■ AVAILABLE DATA ■
#####

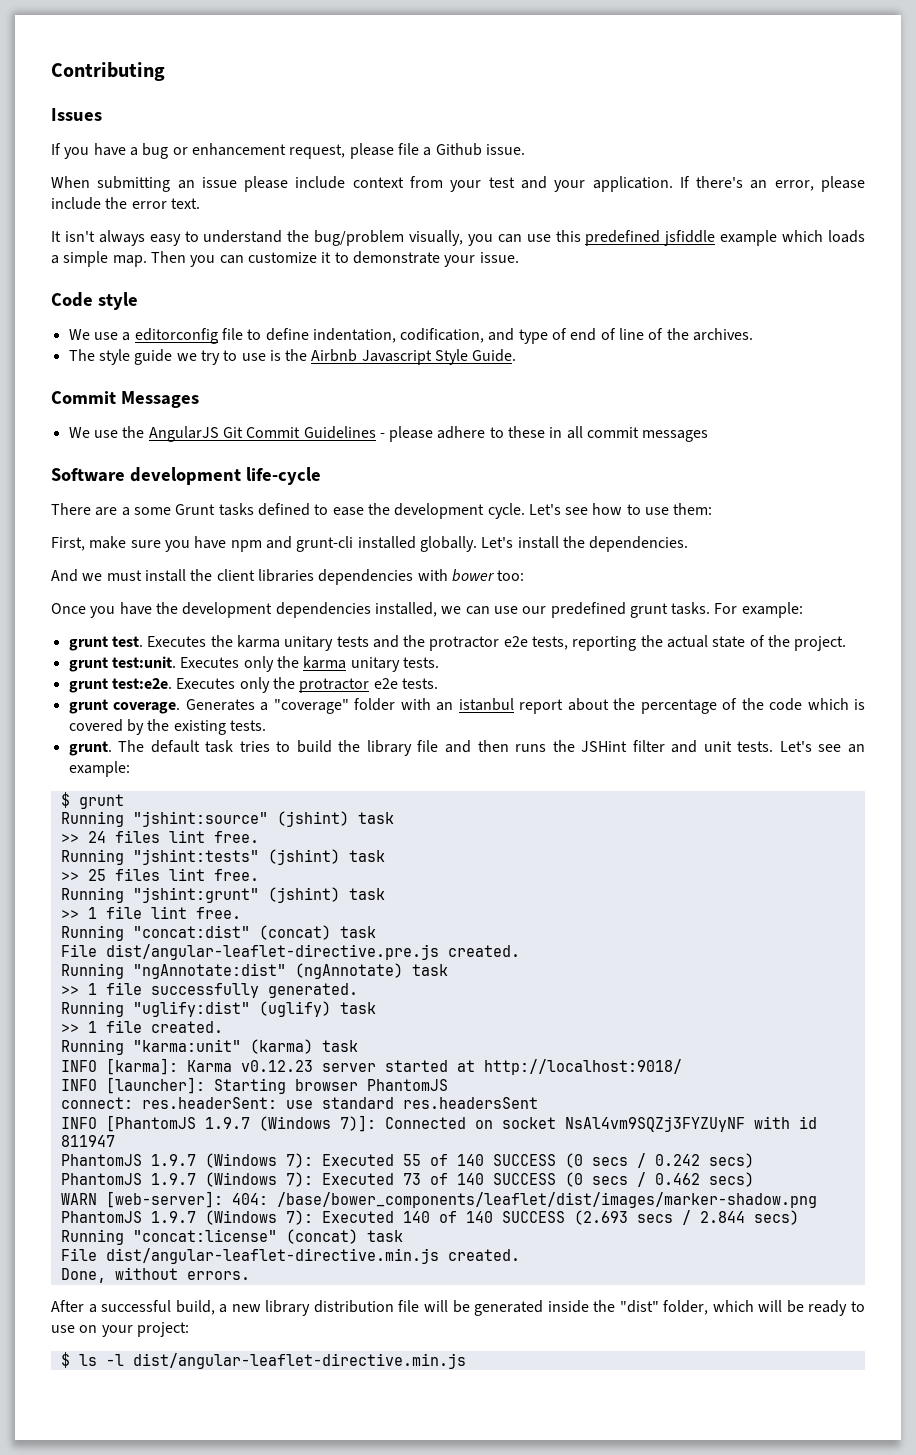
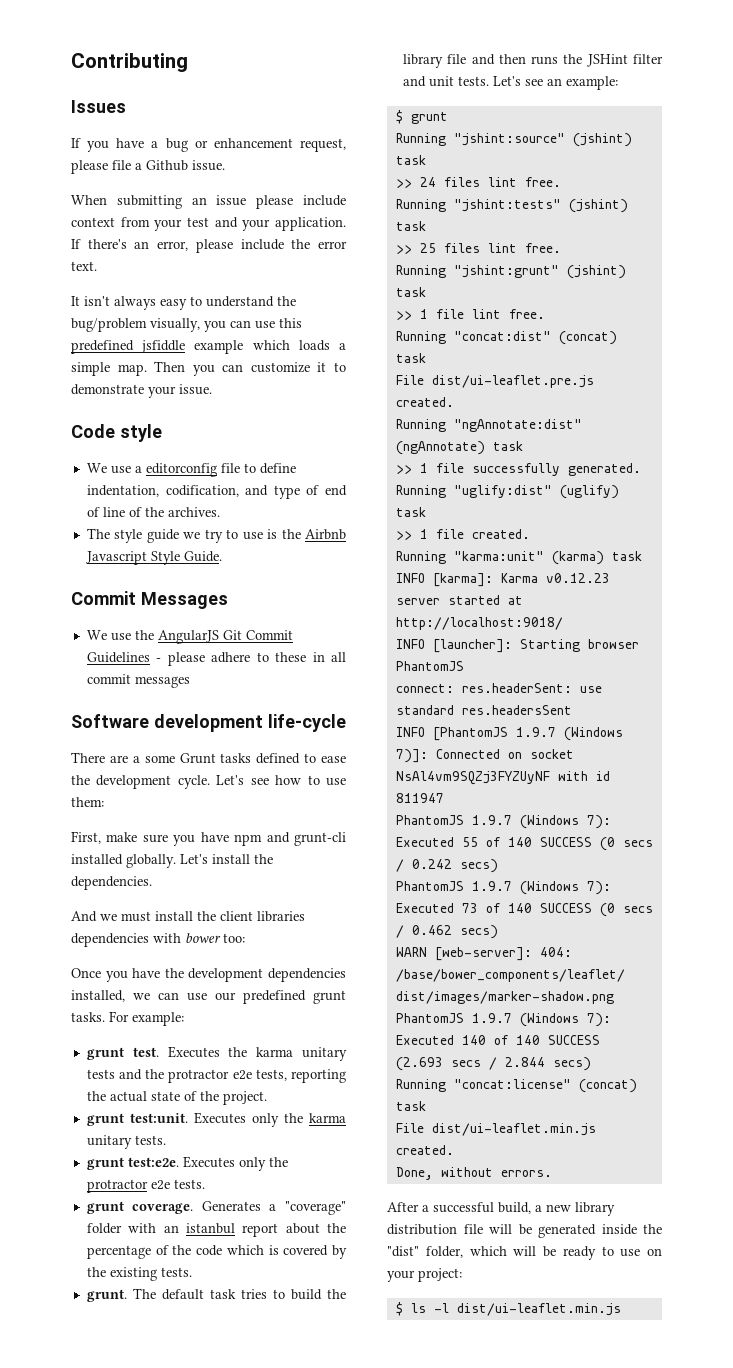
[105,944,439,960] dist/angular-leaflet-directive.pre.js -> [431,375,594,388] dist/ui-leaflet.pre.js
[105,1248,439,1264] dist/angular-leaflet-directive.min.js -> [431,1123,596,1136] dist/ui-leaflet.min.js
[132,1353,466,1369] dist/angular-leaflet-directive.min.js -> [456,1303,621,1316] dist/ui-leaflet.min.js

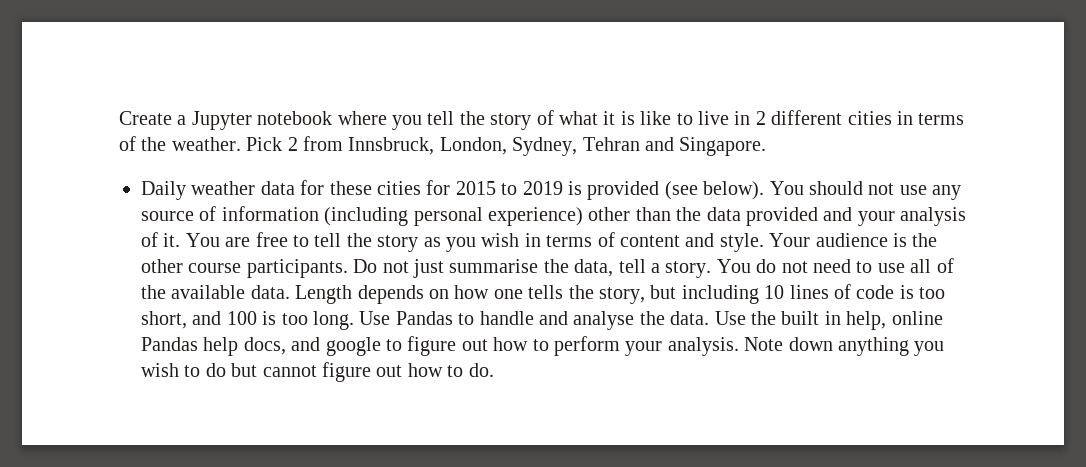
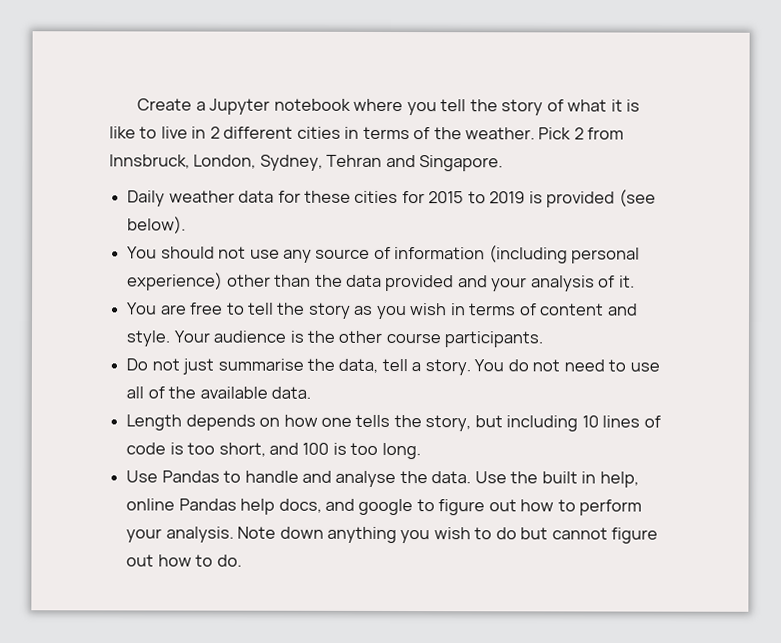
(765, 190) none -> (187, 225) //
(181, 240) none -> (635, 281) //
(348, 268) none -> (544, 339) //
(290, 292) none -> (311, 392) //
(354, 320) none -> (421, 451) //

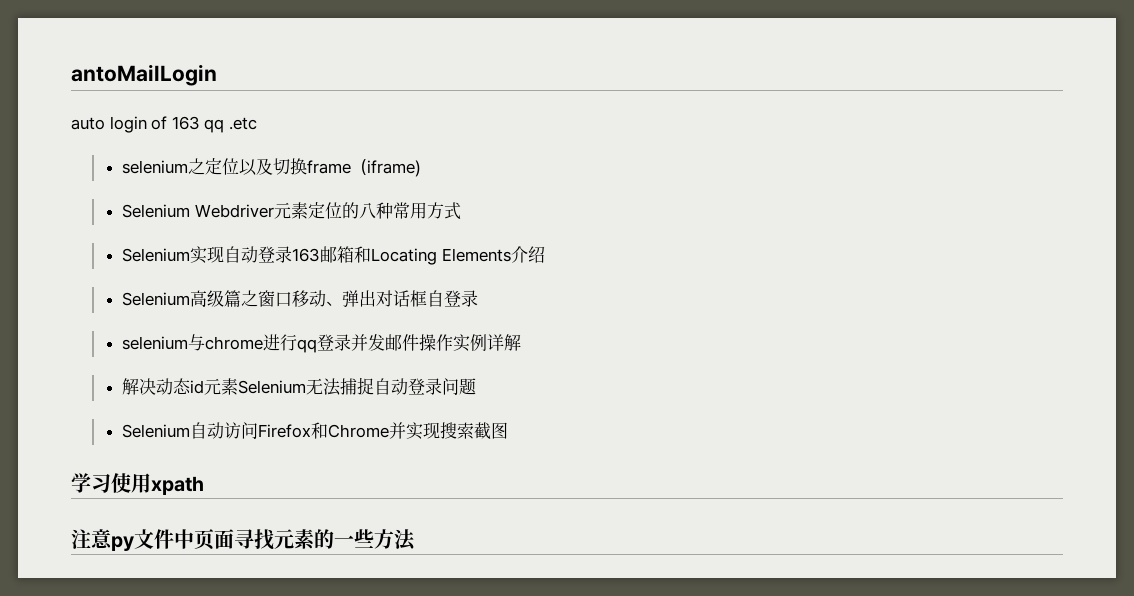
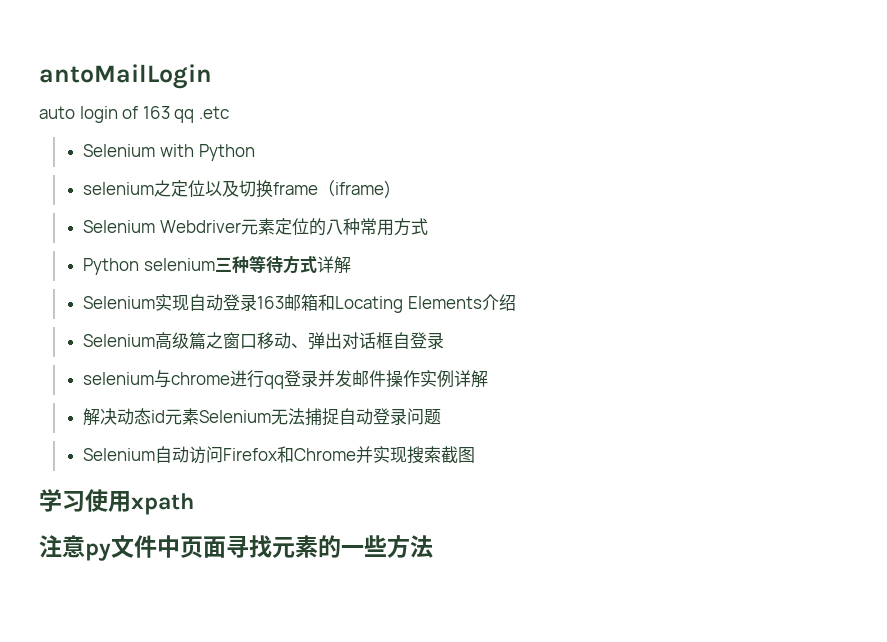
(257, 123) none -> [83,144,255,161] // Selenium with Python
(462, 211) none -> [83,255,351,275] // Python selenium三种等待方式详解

#####

Copy exactly, without pictures, the lines above from the one with "[132,1353,466,1369] dist/angular-leaflet-directive.min.js ->" down to the one with "(257, 123) none", inclusive.

[132,1353,466,1369] dist/angular-leaflet-directive.min.js -> [456,1303,621,1316] dist/ui-leaflet.min.js

(765, 190) none -> (187, 225) //
(181, 240) none -> (635, 281) //
(348, 268) none -> (544, 339) //
(290, 292) none -> (311, 392) //
(354, 320) none -> (421, 451) //

(257, 123) none -> [83,144,255,161] // Selenium with Python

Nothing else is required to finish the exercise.